-- EXERCISE DESCRIPTION --
Search the data for the word "BaseWages" and copy every line where it occurs.
--- START ---
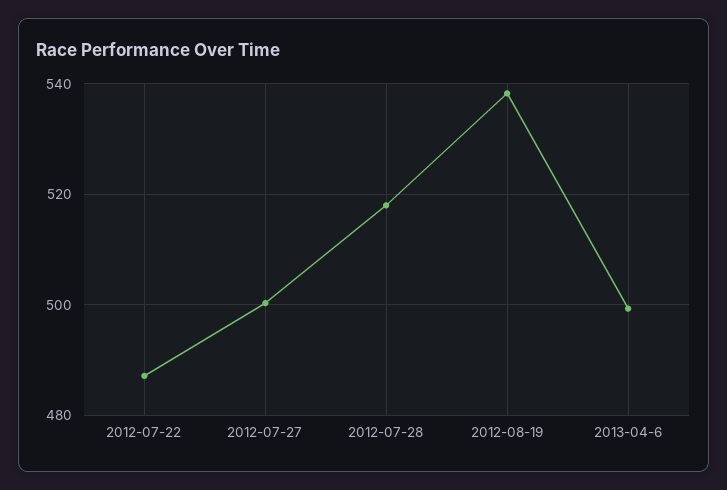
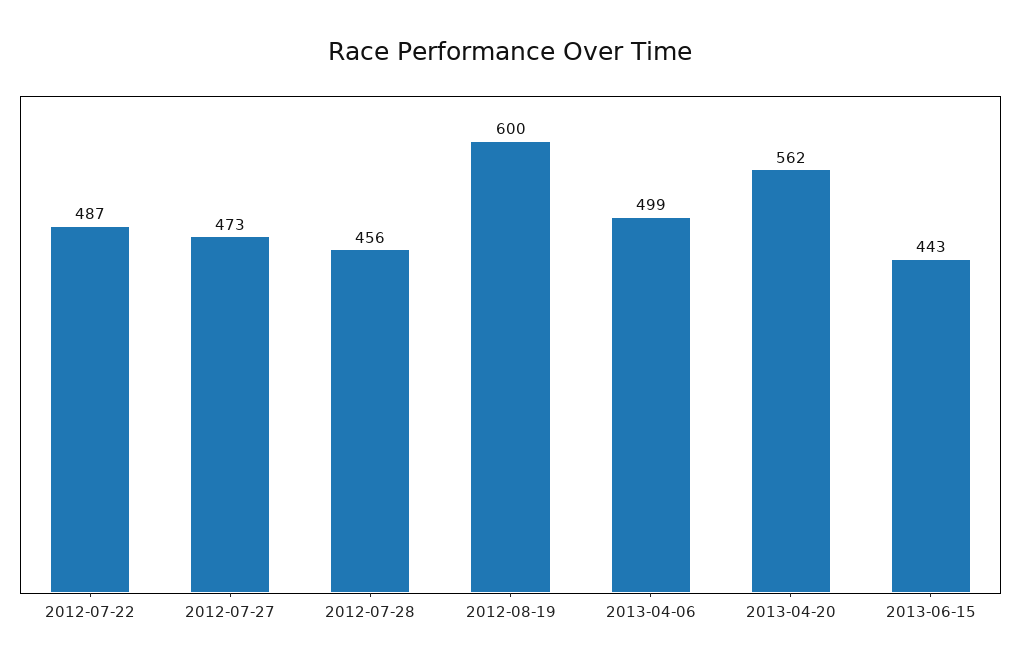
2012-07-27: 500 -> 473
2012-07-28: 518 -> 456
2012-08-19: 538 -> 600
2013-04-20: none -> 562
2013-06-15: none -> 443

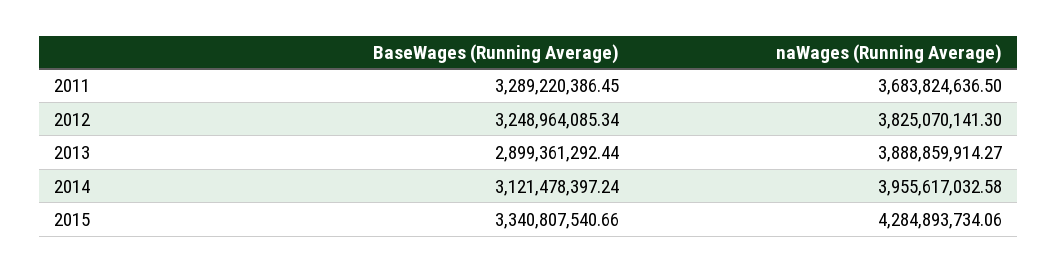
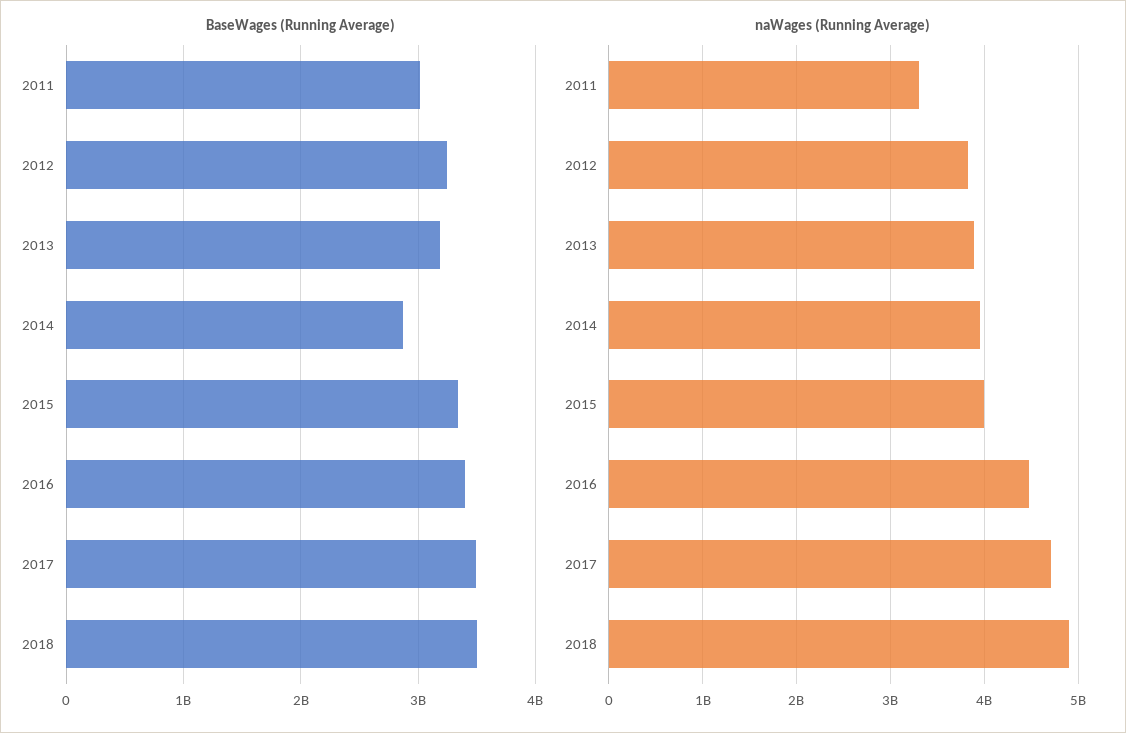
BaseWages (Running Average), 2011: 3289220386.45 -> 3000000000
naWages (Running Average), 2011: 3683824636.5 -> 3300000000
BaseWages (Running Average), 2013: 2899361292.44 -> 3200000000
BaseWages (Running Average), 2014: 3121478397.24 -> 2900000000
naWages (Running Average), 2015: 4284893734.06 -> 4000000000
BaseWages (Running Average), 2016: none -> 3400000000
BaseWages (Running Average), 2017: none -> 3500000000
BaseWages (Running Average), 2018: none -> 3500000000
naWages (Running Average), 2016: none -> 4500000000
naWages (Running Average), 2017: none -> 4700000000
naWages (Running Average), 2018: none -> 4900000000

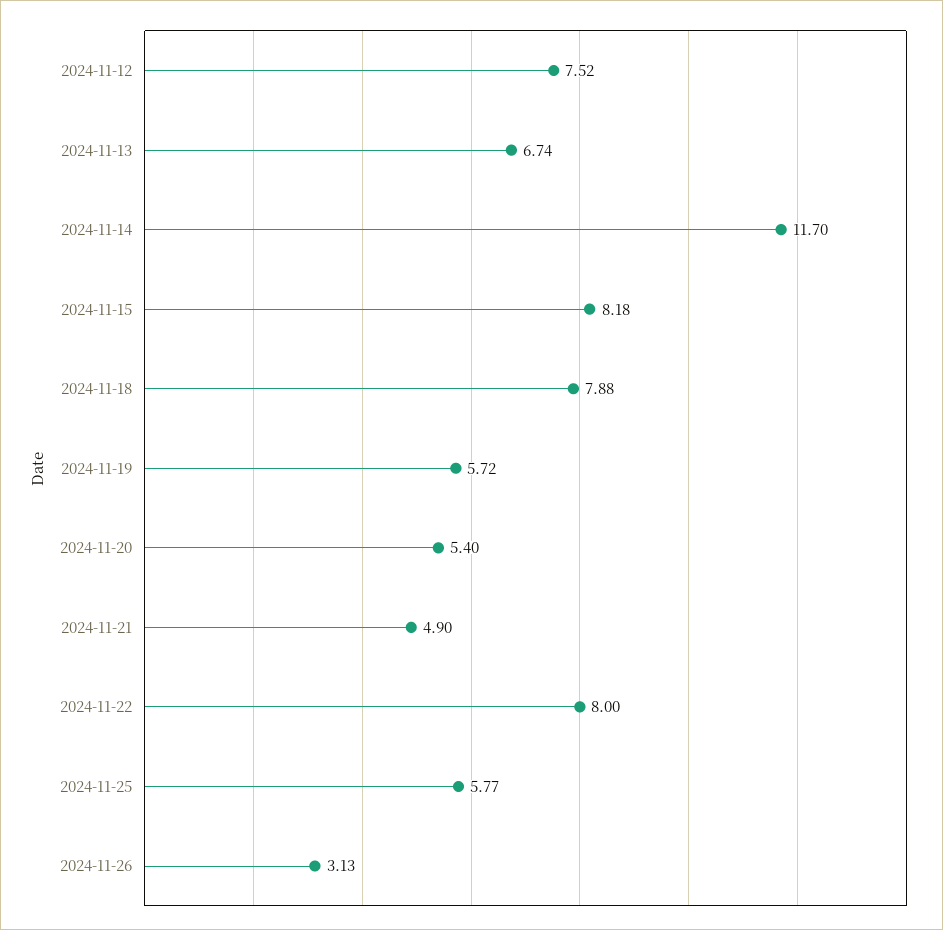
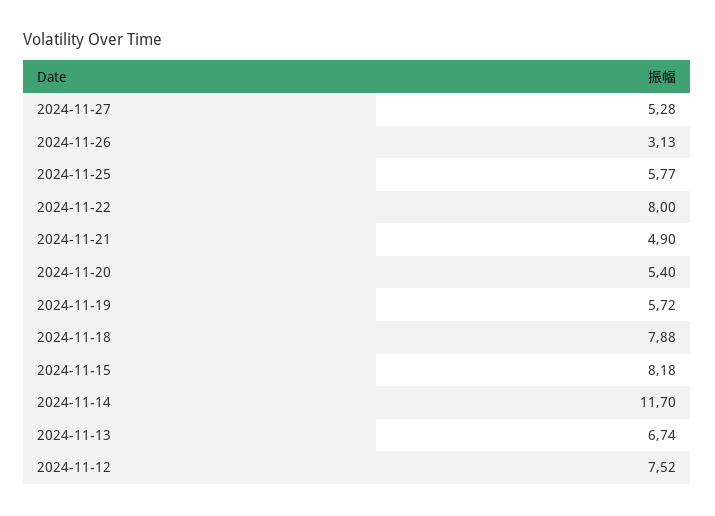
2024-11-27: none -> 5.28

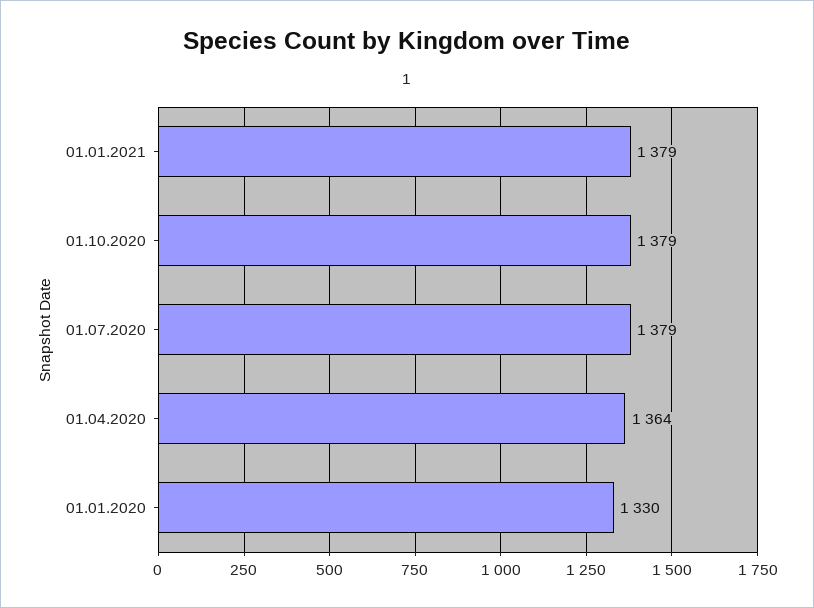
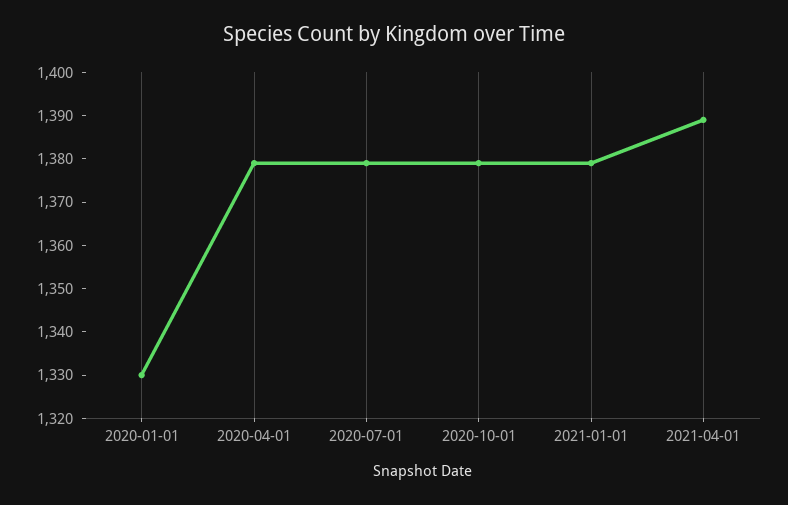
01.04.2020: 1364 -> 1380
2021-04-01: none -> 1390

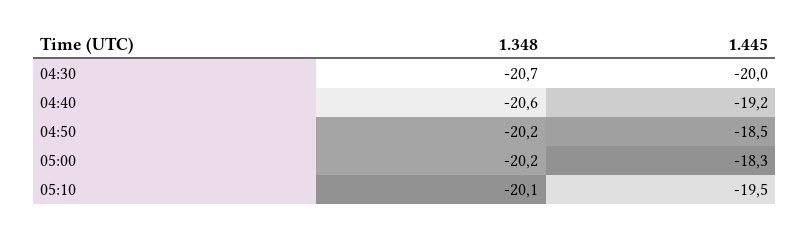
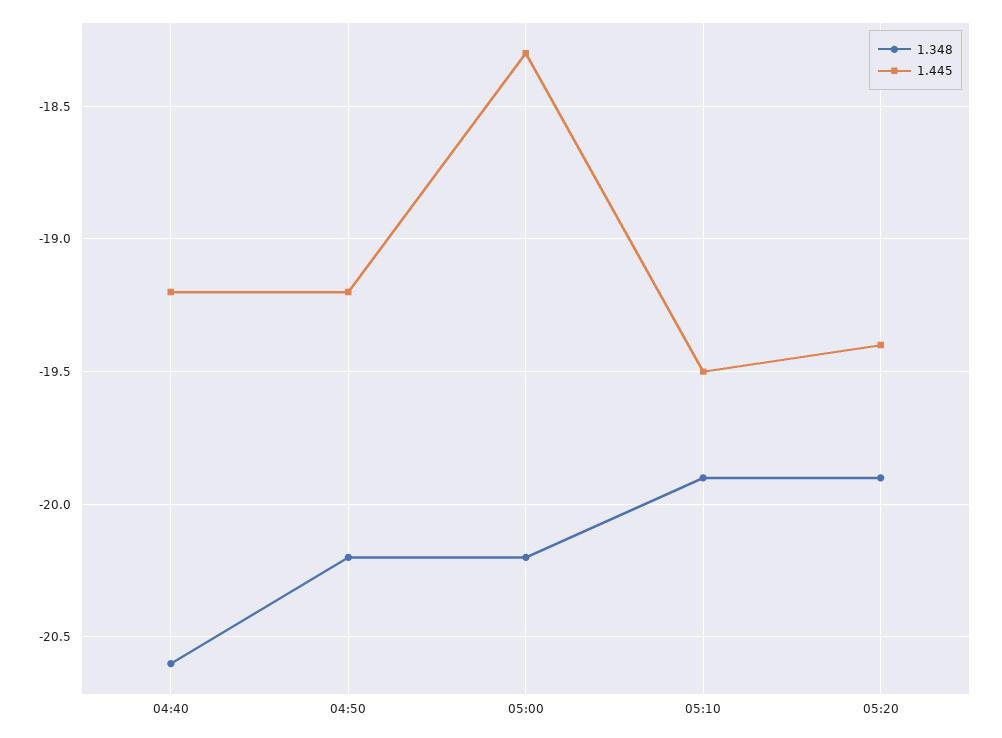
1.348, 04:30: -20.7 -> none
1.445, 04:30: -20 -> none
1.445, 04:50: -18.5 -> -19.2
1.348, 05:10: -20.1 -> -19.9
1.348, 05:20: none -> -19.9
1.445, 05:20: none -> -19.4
--- END ---
-- OUTPUT FOR THIS EXERCISE --
BaseWages (Running Average), 2011: 3289220386.45 -> 3000000000
BaseWages (Running Average), 2013: 2899361292.44 -> 3200000000
BaseWages (Running Average), 2014: 3121478397.24 -> 2900000000
BaseWages (Running Average), 2016: none -> 3400000000
BaseWages (Running Average), 2017: none -> 3500000000
BaseWages (Running Average), 2018: none -> 3500000000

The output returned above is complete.